**AVAILABLE DATA:**
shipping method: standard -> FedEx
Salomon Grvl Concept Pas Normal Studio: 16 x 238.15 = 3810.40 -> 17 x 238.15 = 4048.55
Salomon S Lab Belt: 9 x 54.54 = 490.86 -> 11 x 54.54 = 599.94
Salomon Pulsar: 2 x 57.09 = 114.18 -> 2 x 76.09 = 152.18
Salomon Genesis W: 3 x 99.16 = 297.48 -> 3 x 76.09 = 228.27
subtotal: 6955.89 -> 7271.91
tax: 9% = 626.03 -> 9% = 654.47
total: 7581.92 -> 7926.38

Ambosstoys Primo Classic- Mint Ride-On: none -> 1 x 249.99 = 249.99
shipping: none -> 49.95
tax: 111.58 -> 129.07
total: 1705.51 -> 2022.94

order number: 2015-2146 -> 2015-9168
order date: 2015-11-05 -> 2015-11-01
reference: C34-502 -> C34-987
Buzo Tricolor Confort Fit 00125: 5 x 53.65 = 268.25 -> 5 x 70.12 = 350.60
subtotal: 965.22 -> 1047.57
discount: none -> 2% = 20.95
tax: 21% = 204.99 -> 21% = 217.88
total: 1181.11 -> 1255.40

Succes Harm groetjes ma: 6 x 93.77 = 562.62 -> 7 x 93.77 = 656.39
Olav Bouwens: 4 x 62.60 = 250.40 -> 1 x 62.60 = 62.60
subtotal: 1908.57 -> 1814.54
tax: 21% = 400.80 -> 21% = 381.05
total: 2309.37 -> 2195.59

**EXERCISE:** The answer should consist of every entry, repeated word for word.

**ANSWER SECTION:**
shipping method: standard -> FedEx
Salomon Grvl Concept Pas Normal Studio: 16 x 238.15 = 3810.40 -> 17 x 238.15 = 4048.55
Salomon S Lab Belt: 9 x 54.54 = 490.86 -> 11 x 54.54 = 599.94
Salomon Pulsar: 2 x 57.09 = 114.18 -> 2 x 76.09 = 152.18
Salomon Genesis W: 3 x 99.16 = 297.48 -> 3 x 76.09 = 228.27
subtotal: 6955.89 -> 7271.91
tax: 9% = 626.03 -> 9% = 654.47
total: 7581.92 -> 7926.38

Ambosstoys Primo Classic- Mint Ride-On: none -> 1 x 249.99 = 249.99
shipping: none -> 49.95
tax: 111.58 -> 129.07
total: 1705.51 -> 2022.94

order number: 2015-2146 -> 2015-9168
order date: 2015-11-05 -> 2015-11-01
reference: C34-502 -> C34-987
Buzo Tricolor Confort Fit 00125: 5 x 53.65 = 268.25 -> 5 x 70.12 = 350.60
subtotal: 965.22 -> 1047.57
discount: none -> 2% = 20.95
tax: 21% = 204.99 -> 21% = 217.88
total: 1181.11 -> 1255.40

Succes Harm groetjes ma: 6 x 93.77 = 562.62 -> 7 x 93.77 = 656.39
Olav Bouwens: 4 x 62.60 = 250.40 -> 1 x 62.60 = 62.60
subtotal: 1908.57 -> 1814.54
tax: 21% = 400.80 -> 21% = 381.05
total: 2309.37 -> 2195.59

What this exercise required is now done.